--- START ---

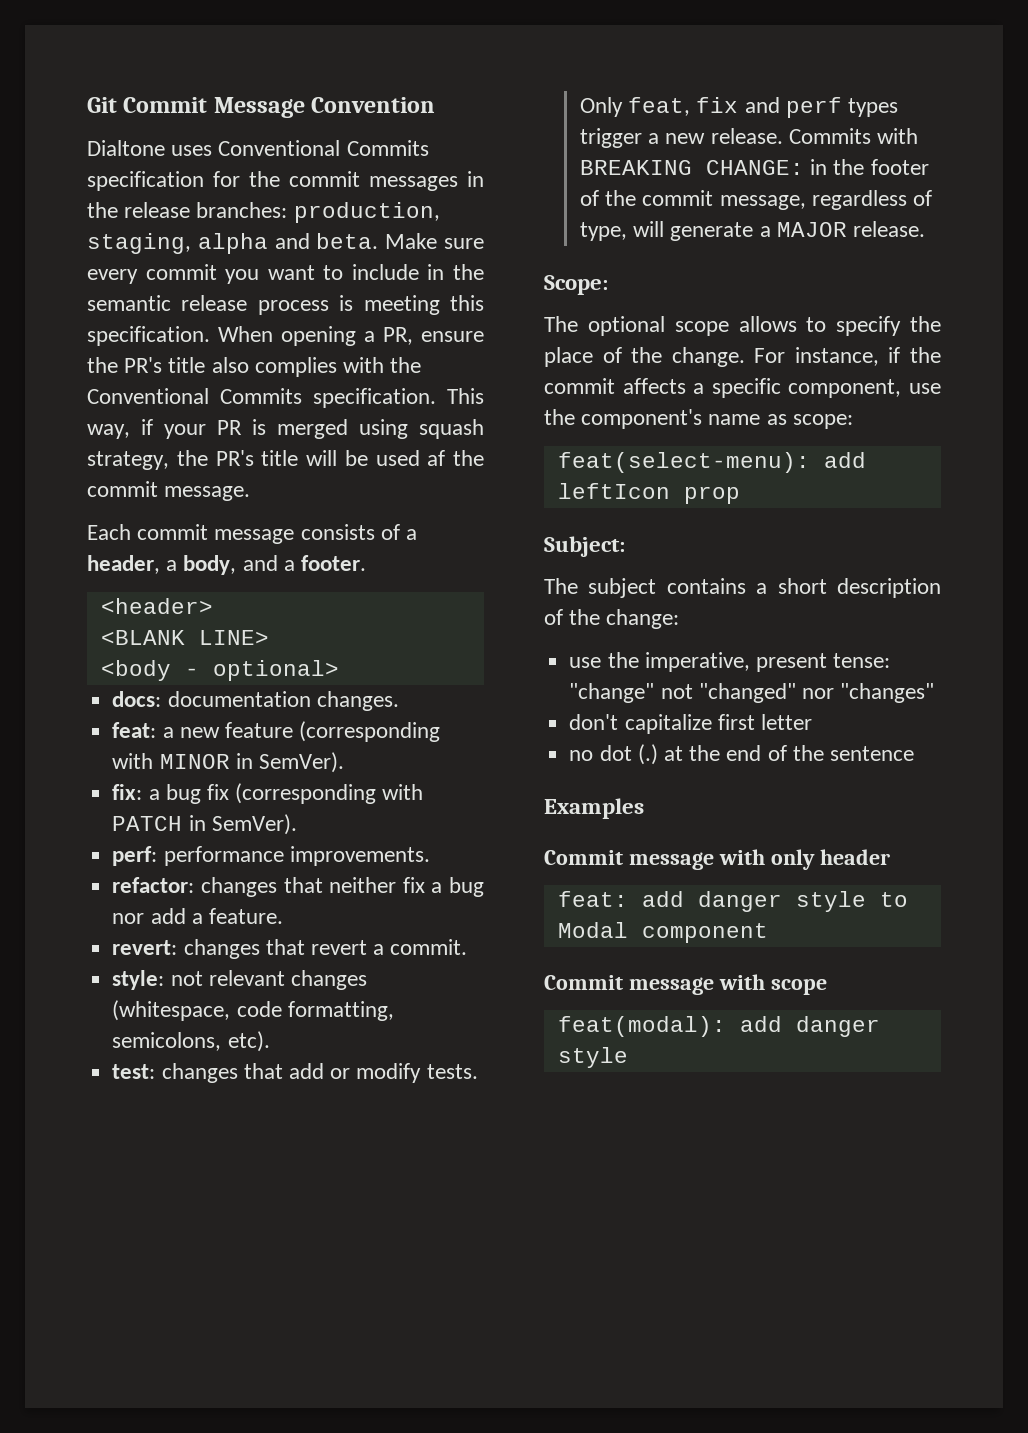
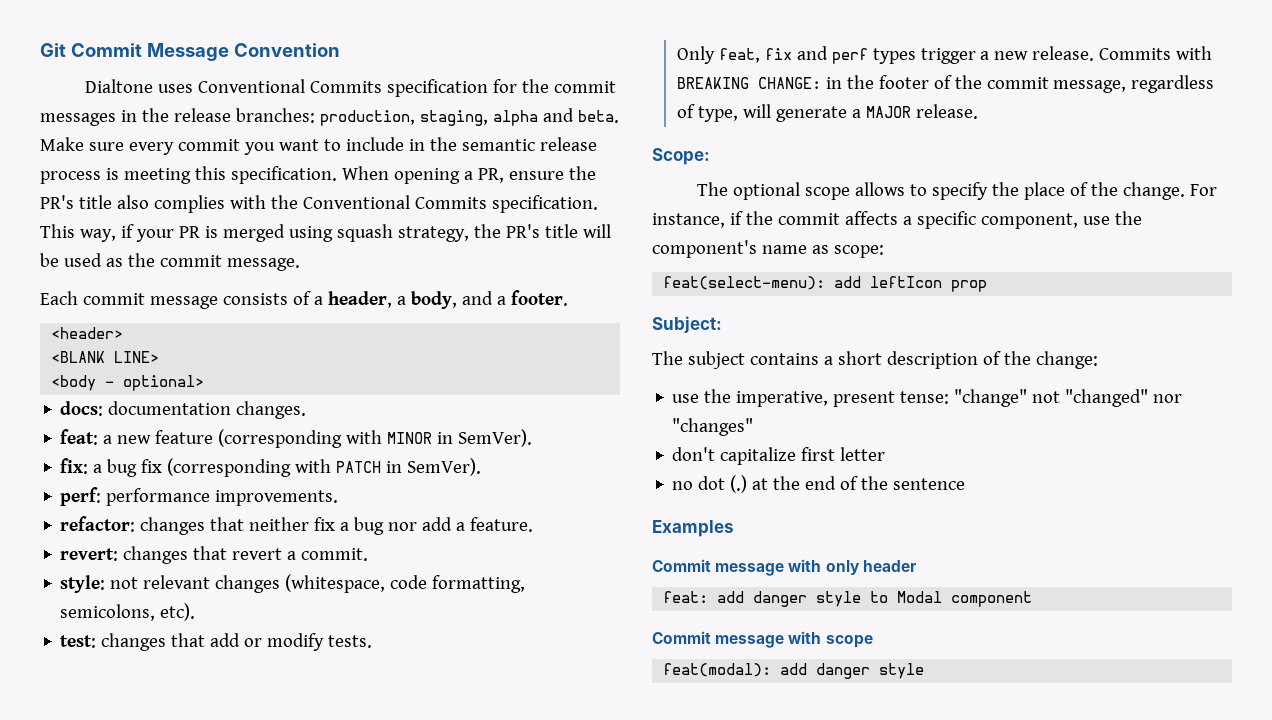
[427,450,446,466] af -> [105,258,123,267] as

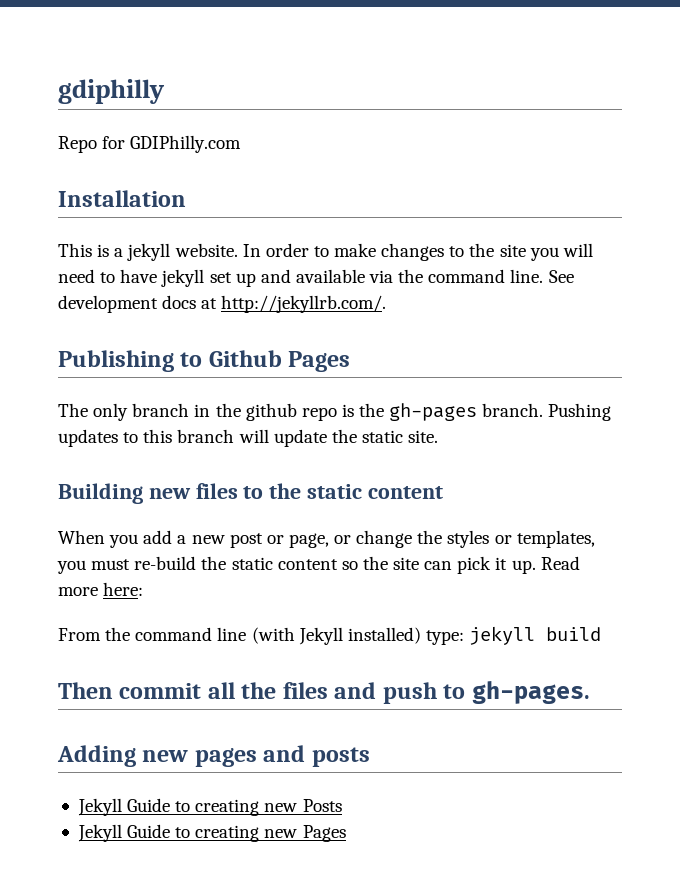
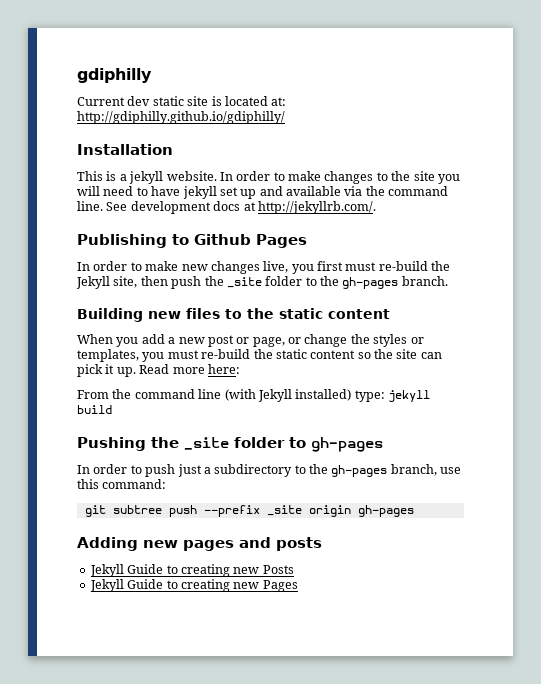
[58,135,242,153] Repo for GDIPhilly.com -> [77,96,287,106] [77,111,285,124] Current dev static site is located at: http://gdiphilly.github.io/gdiphilly/
[58,403,612,421] [58,429,439,447] The only branch in the github repo is the gh-pages branch. Pushing updates to this branch will update the static site. -> [77,261,451,274] [76,276,448,289] In order to make new changes live, you first must re-build the Jekyll site, then push the _site folder to the gh-pages branch.
[58,681,590,704] Then commit all the files and push to gh-pages. -> [77,437,383,452] [77,464,462,477] [77,479,167,489] [84,505,414,517] Pushing the _site folder to gh-pages // In order to push just a subdirectory to the gh-pages branch, use this command: // git subtree push --prefix _site origin gh-pages

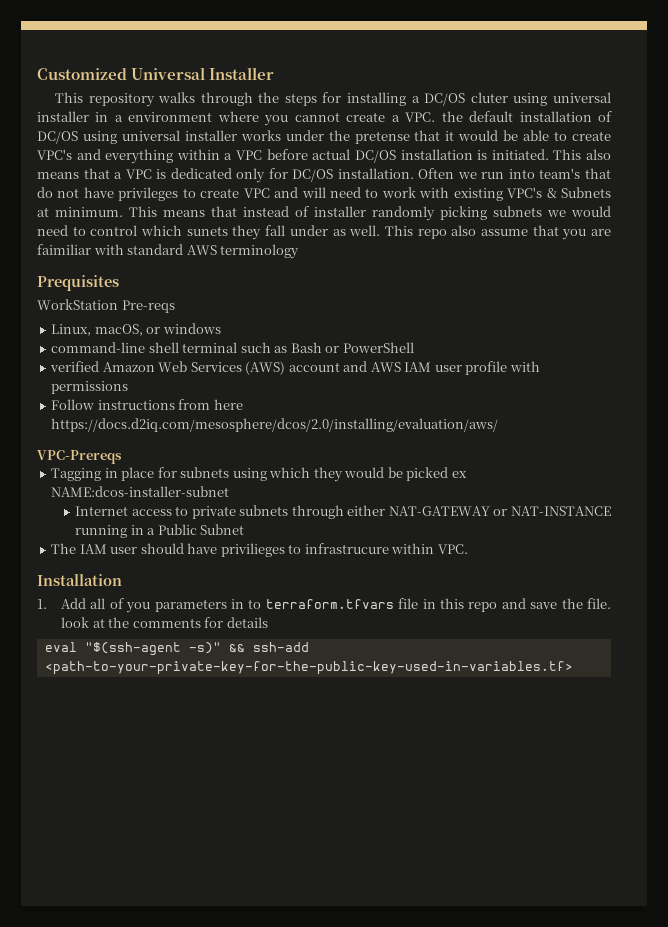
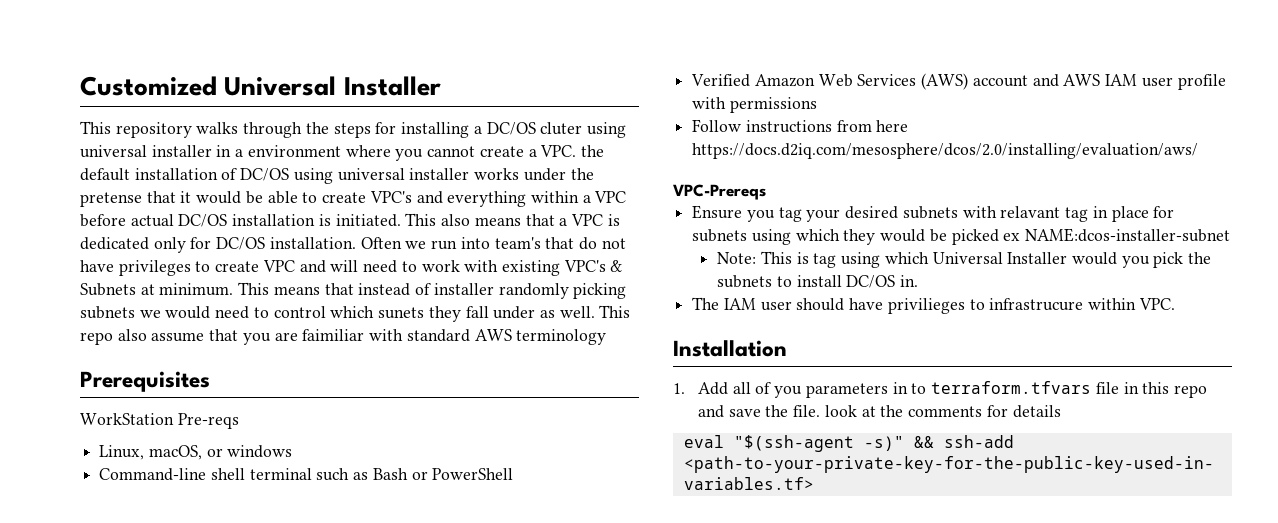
[37,275,119,291] Prequisites -> [80,371,210,392] Prerequisites
[51,342,146,353] command-line -> [99,468,207,481] Command-line
[50,361,100,372] verified -> [691,74,751,87] Verified
[51,468,102,481] Tagging -> [692,205,1089,222] Ensure you tag your desired subnets with relavant tag
[75,505,611,519] [75,524,245,538] Internet access to private subnets through either NAT-GATEWAY or NAT-INSTANCE running in a Public Subnet -> [717,251,1212,268] [717,275,919,288] Note: This is tag using which Universal Installer would you pick the subnets to install DC/OS in.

--- END ---

■ **ASSIGNED TASK**
Keeping the pictures out, output the records from above exactly and completely.

■ **THE ANSWER**
[427,450,446,466] af -> [105,258,123,267] as

[58,135,242,153] Repo for GDIPhilly.com -> [77,96,287,106] [77,111,285,124] Current dev static site is located at: http://gdiphilly.github.io/gdiphilly/
[58,403,612,421] [58,429,439,447] The only branch in the github repo is the gh-pages branch. Pushing updates to this branch will update the static site. -> [77,261,451,274] [76,276,448,289] In order to make new changes live, you first must re-build the Jekyll site, then push the _site folder to the gh-pages branch.
[58,681,590,704] Then commit all the files and push to gh-pages. -> [77,437,383,452] [77,464,462,477] [77,479,167,489] [84,505,414,517] Pushing the _site folder to gh-pages // In order to push just a subdirectory to the gh-pages branch, use this command: // git subtree push --prefix _site origin gh-pages

[37,275,119,291] Prequisites -> [80,371,210,392] Prerequisites
[51,342,146,353] command-line -> [99,468,207,481] Command-line
[50,361,100,372] verified -> [691,74,751,87] Verified
[51,468,102,481] Tagging -> [692,205,1089,222] Ensure you tag your desired subnets with relavant tag
[75,505,611,519] [75,524,245,538] Internet access to private subnets through either NAT-GATEWAY or NAT-INSTANCE running in a Public Subnet -> [717,251,1212,268] [717,275,919,288] Note: This is tag using which Universal Installer would you pick the subnets to install DC/OS in.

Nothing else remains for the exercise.